“Gays, Ghosts and Gamma Rays”
September 16th, 2008
Operating at all cylinders, Greek taught the other Teen-like drama shows a thing or two as it continues a strong second season. It’s an episode where every storyline revolves around some sort of potential relationship or conflict, and yet in each instance it’s much more of an investigation into individual characters than it is broad cliches. Sure, I’m still a bit frustrated with Casey, but the rest of the episode (And her new beau) represents a sign that the ensemble is clicking together perhaps the best it ever has.
These (and the two reviews to follow) will be shorter than usual thanks to a busy schedule, but I do have to mention that Calvin and Cappie’s storylines, in particular, demonstrate something very smart for the series. If you’re going to be creating these one-off storylines, whether it’s Max Greenfield’s guest stint as Calvin’s boyfriend or the introduction of Joshua Whopper, you need to develop ones that actually have the potential to bring something out of these characters that weren’t there before.
That’s what the episode did for these two. For Calvin, he began to integrate further into local gay culture, and in the process discovered that Heath, newly single, is probably more “his type” as a first year college student than is his sophisticated boyfriend. Calvin’s identity issues have been sort of pushed to the side recently, but after Evan got to have his little meltdown last week it was good to give Calvin a chance to discover more about himself. It’s not that he’s in denial of who he is, but that his interactions with this environment have become dangerously isolated – this is a chance for him to break free, and ironically he’ll end up back where he started in the beginning, most likely.

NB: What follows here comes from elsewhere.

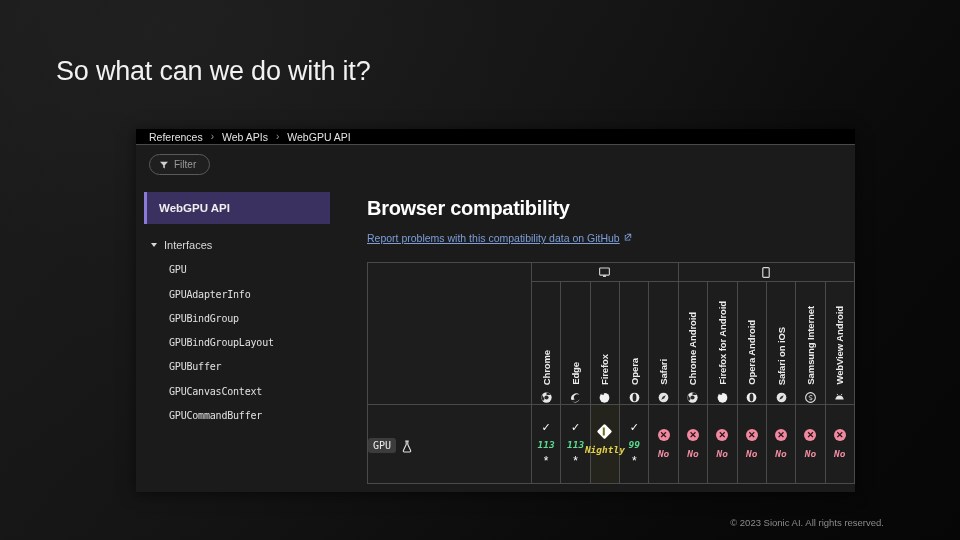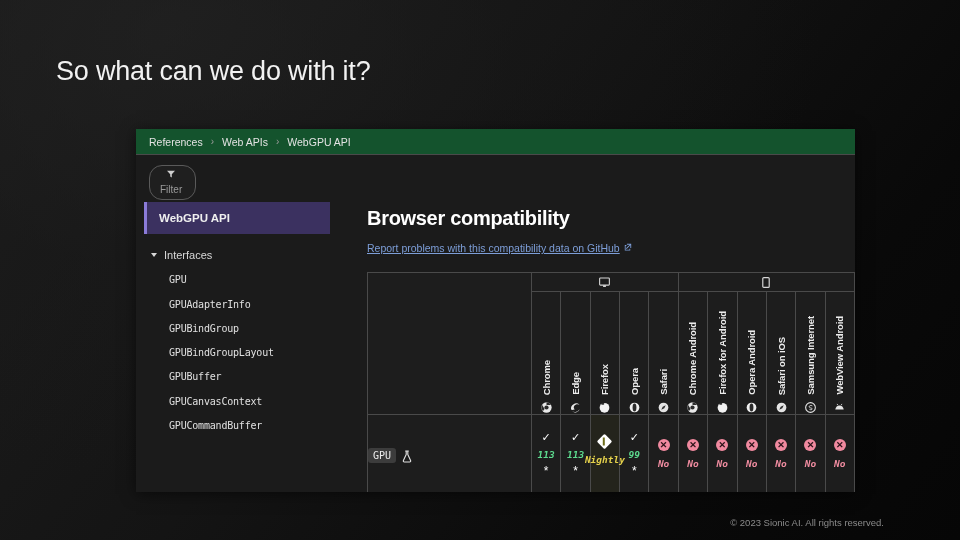"References" .breadcrumb-bar { background: #14532d -> #000000; height: 26px -> 16px }
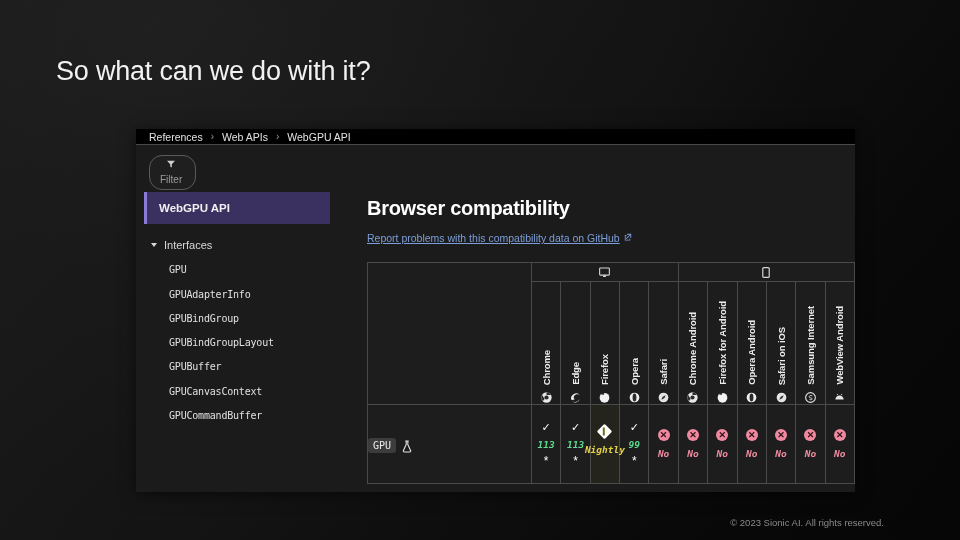"Filter" .filter-btn { flex-direction: column -> none }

Cappie, meanwhile, learned an important lesson about himself through the Phallis and the gender studies course: mainly, that he wishes he could change and that he missed Rebecca. Why I like this storyline is simple: no Casey. The presumption last week was that Cappie’s Phallis only grows for Casey, but that wasn’t the issue here: Cappie is trying to fix himself instead of just accepting the inevitability of the show’s central love triangle. I hope the show listens to Casey’s meta-comment about wanting to avoid the traditional triangle romantic entanglement: the show is smarter than that, and considering Cappie’s A in Phallis I think he is too.
The Casey storyline is working well, though, to be honest: I like Michael Rady as Max, as he brings this sort of awkwardness to Casey that actually kind of makes sense in terms of her general freakouts over it. While I usually presume that Casey is pretty useless when it comes to these situations, this is the first time where the show itself has allowed her to be this insecure, to feel this damaged. Max is literally haunting her dreams, and when by episode’s end they’re making out in the planetarium I buy it (even if dead girlfriend is a bit of a cliche). I still can’t say I like her character, and I don’t know if Max is really a long term cast member to the point where I can enjoy her storylines on a regular basis, but it’s keeping the show moving at a solid clip right now.

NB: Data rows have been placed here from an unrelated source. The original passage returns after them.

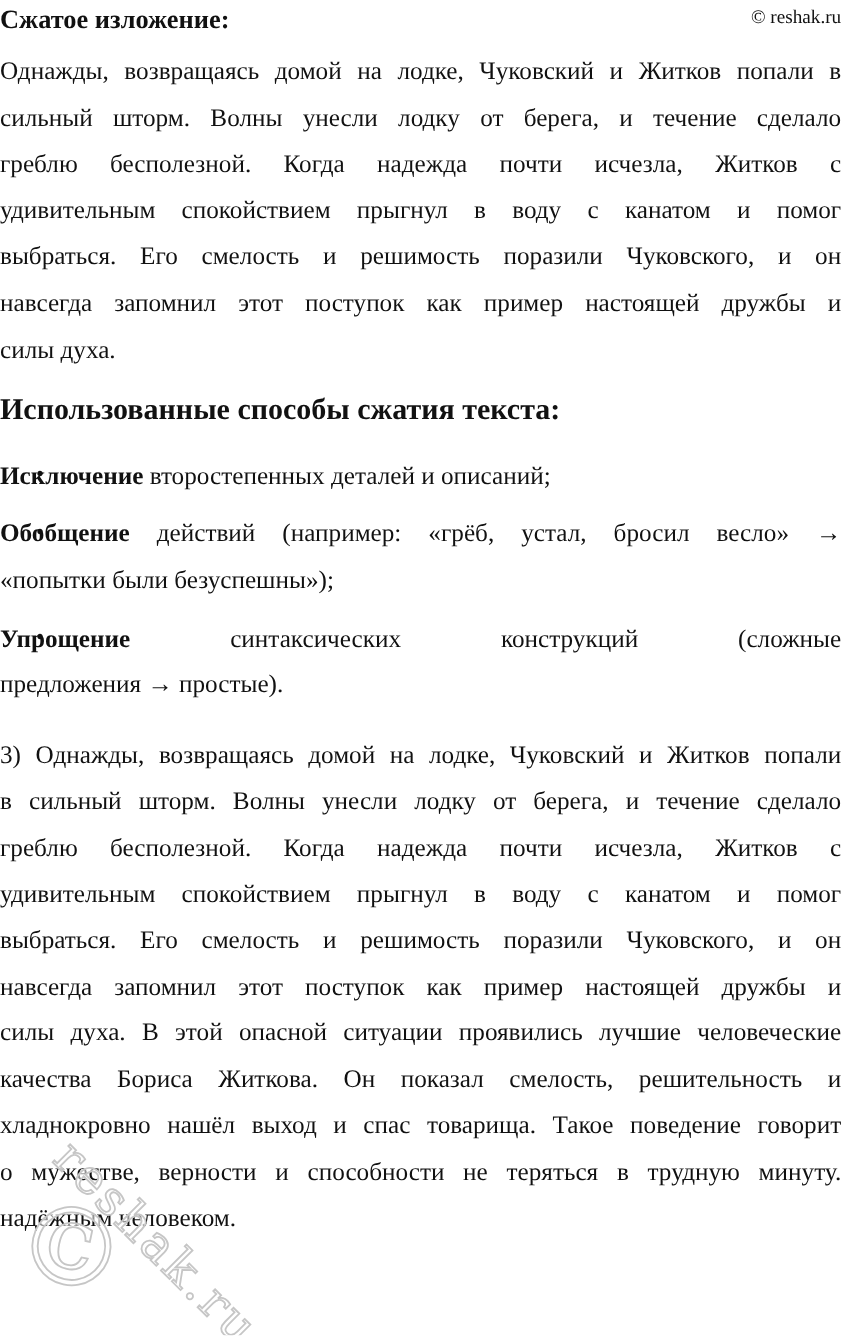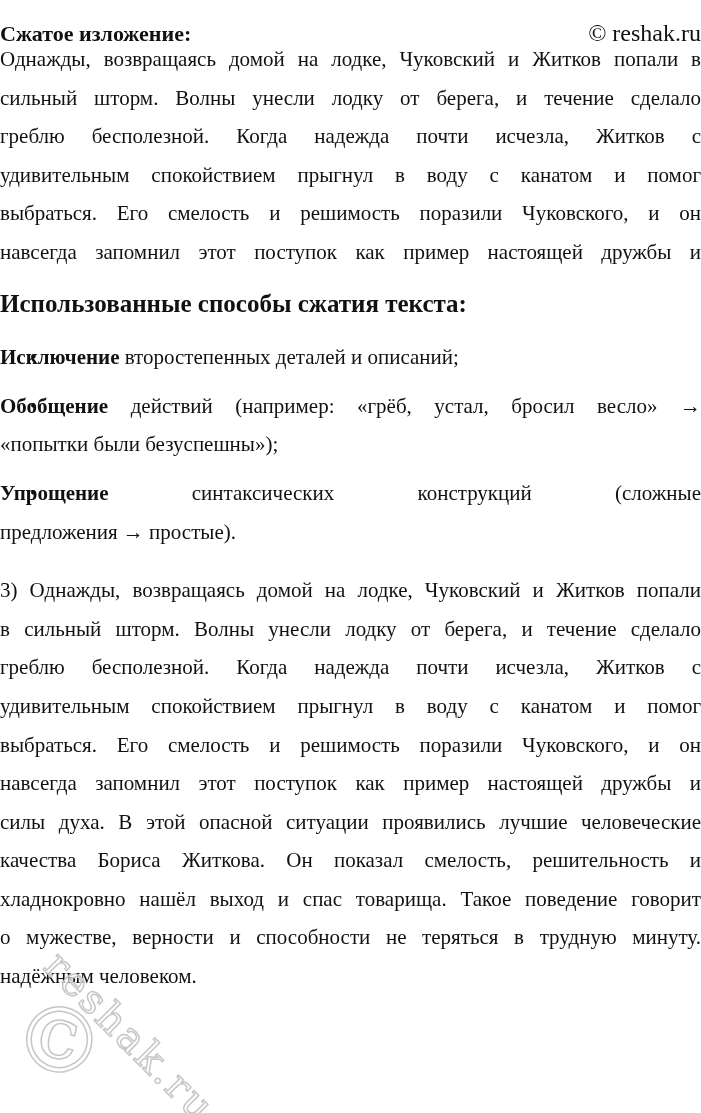"Сжатое изложение:" .header { padding-top: 20px -> 2px }
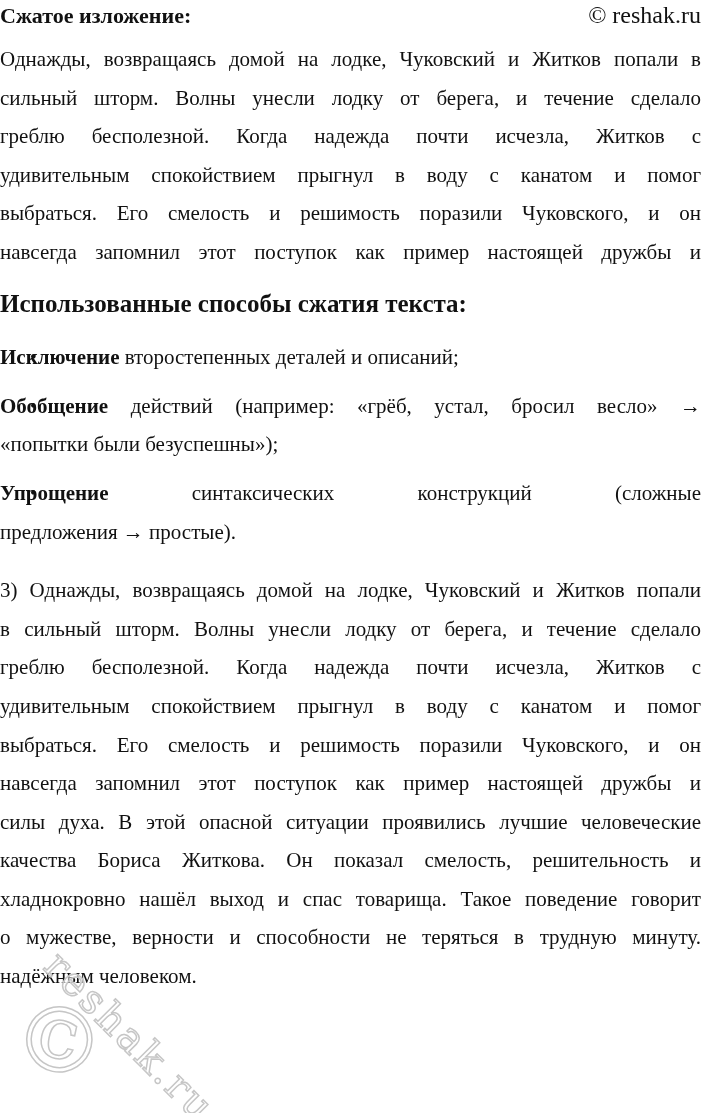"© reshak.ru" .copyright { font-size: 24px -> 16px }
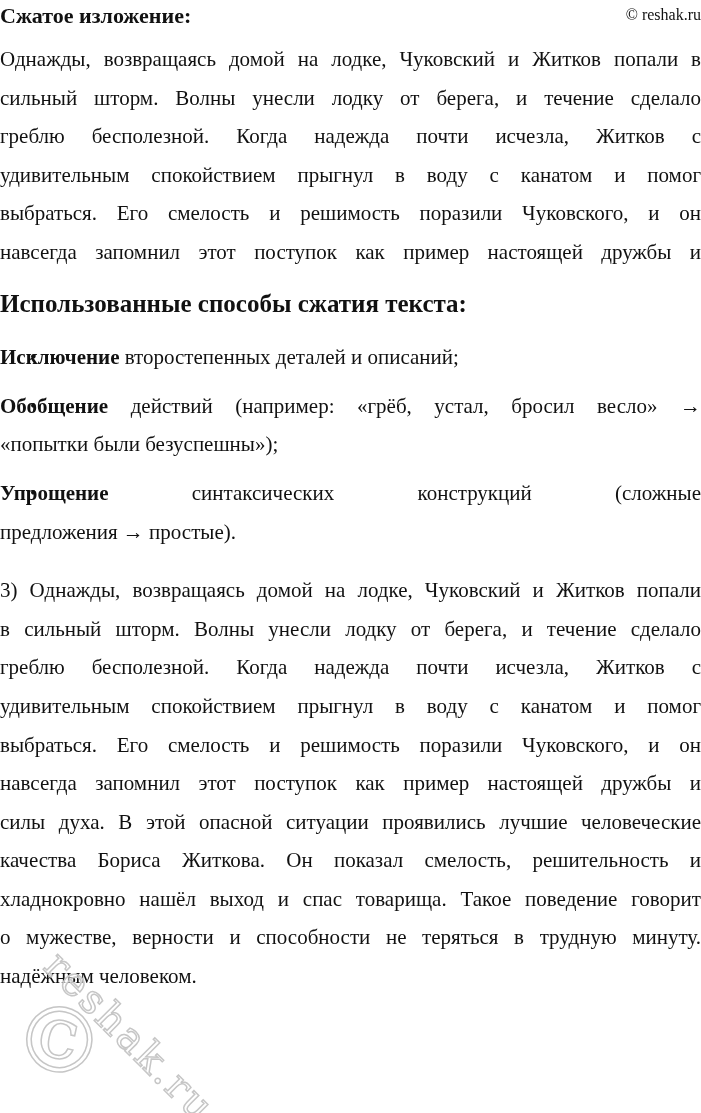"силы духа." div.tline { html: none -> <div>силы духа.</div> }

Elsewhere, the episode just felt smart: whether it was the introduction of yet another KT tradition, Ashleigh’s various jobs she isn’t willing to do (I love how the writers are clearly making no apologies for how stuckup she is), or just something as small as the hilarious series of double entendres that Rusty and Cappie snuck past the censors during their discussion on how to handle the gender studies course, this is a show that feels like it’s operating to its full potential right now.
- Having Evan and Franny off on vacation is really for the best – I don’t need to cut their characters every week, they have their purpose, but the show seemed like it was moving in a better direction without them than with them, in most ways.
- Love how Cappie admonishes Rusty for the pun at the end of the episode, and yet neither of them mentioned anything during the aforementioned entendre session – it’s a cute little callback without getting too self-indulgent.